Your program needs finish within 10 seconds on a reasonable machine for any valid input.

Test Cases

1 => 1
2 => 2
3 => 6
4 => 4
5 => 2
6 => 2
7 => 4
8 => 2
9 => 8
10 => 8
100 => 4
1000 => 2
10000 => 8
100000 => 6
1000000 => 4

This is a so the shortest code in bytes wins!

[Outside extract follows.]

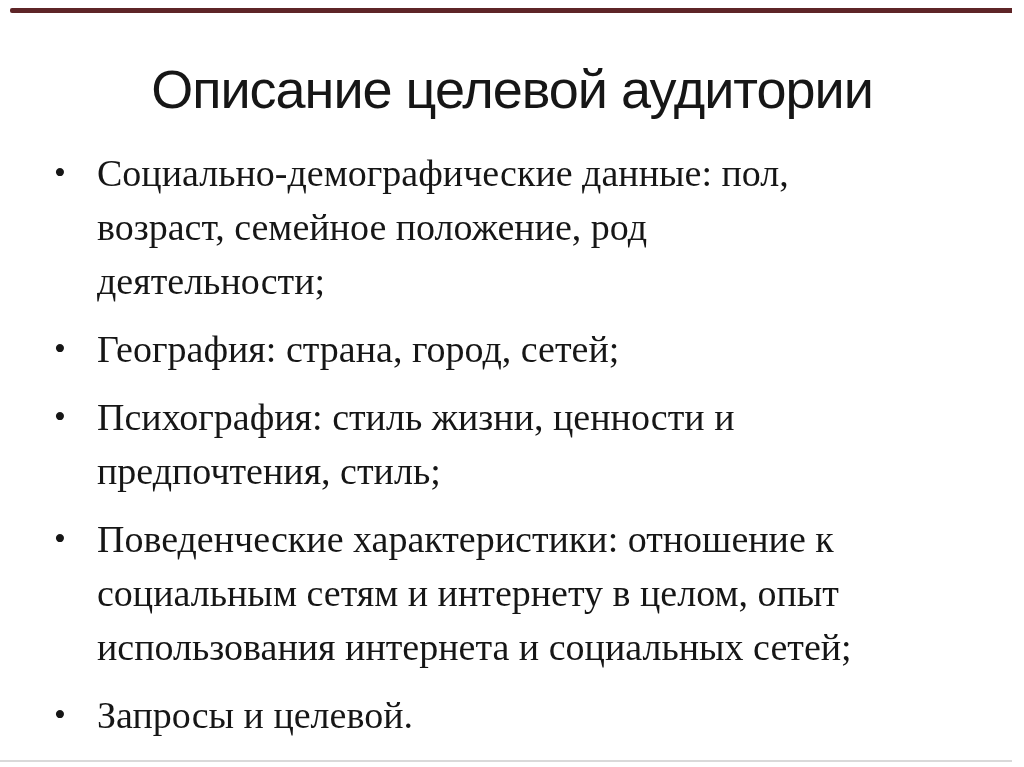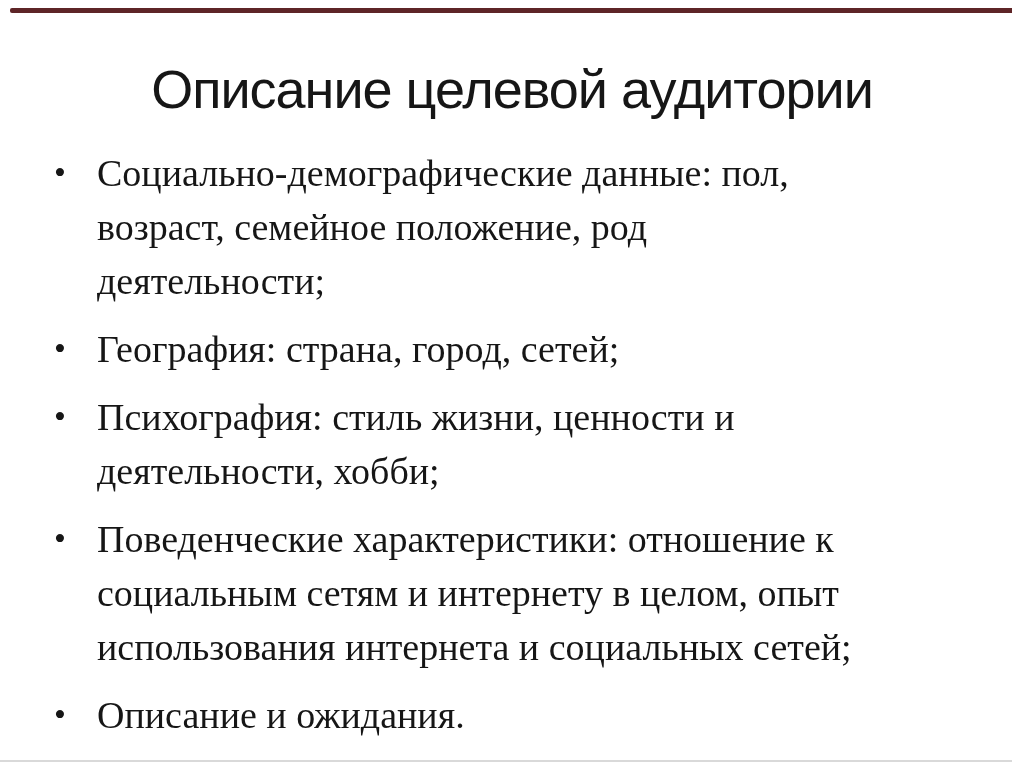"Психография: стиль жизни, ценности и" span.bullet-text { text: деятельности, хобби -> предпочтения, стиль }
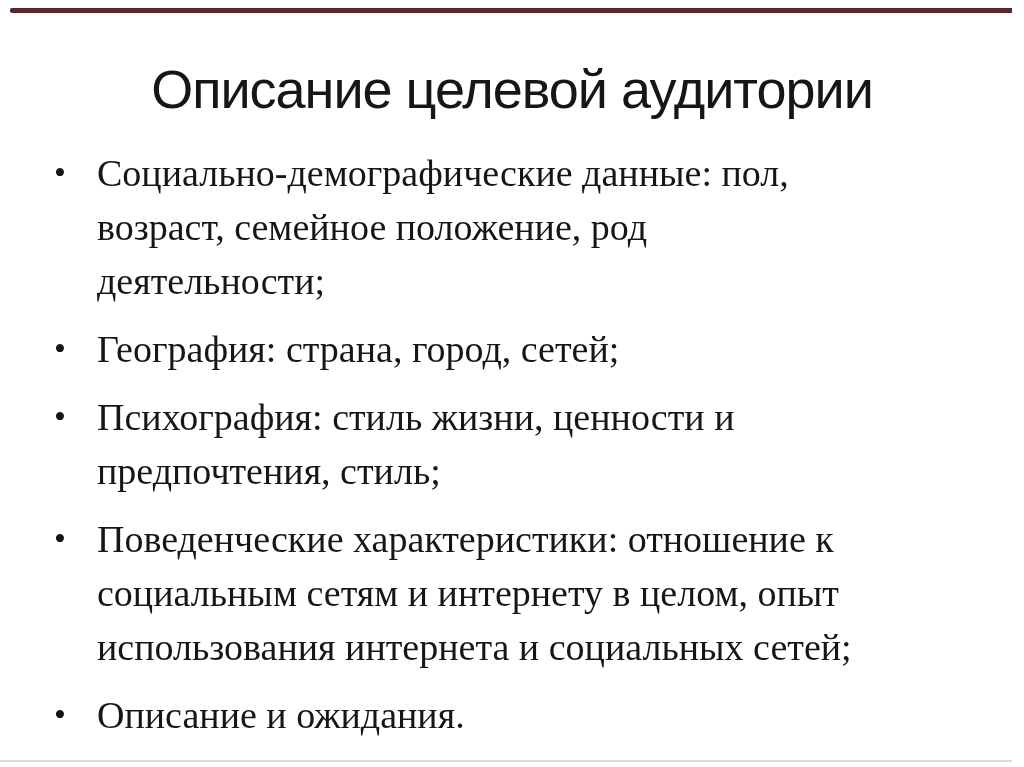"Описание и ожидания." span.bullet-text { text: Описание и ожидания -> Запросы и целевой }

  • Single function or complete program? – Joey Feb 8 '11 at 12:15
  • @joey No, they are just test cases. Single Input, Single Output. – fR0DDY Feb 8 '11 at 14:09
  • @joey Complete program. – fR0DDY Feb 8 '11 at 14:36
  • 1
    Requirement for a full program is discouraged... – Erik the Outgolfer Jan 18 at 16:12
  • 2
    @EriktheOutgolfer this is from ~7 years ago, so I don't think that was determined at the time – NoOneIsHere Jan 18 at 22:35

27 Answers 27

up vote 8 down vote accepted

Ruby - 63 chars

f=->n{n<2?1:6*[1,1,2,6,4,4,4,8,4,6][n%10]*3**(n/5%4)*f[n/5]%10}

Source - http://oeis.org/A008904

Handles f upto a thousand digits under a second.

Test

irb(main):014:0> for n in 2..6
irb(main):015:1> puts f[10**n]
irb(main):016:1> end
4
2
8
6
4

Mathematica, 45 36 bytes

Last@Select[IntegerDigits[#!],#>0&]&

Very readable for a winning answer. :) (Then again, there's no GolfScript & Co. submission yet.)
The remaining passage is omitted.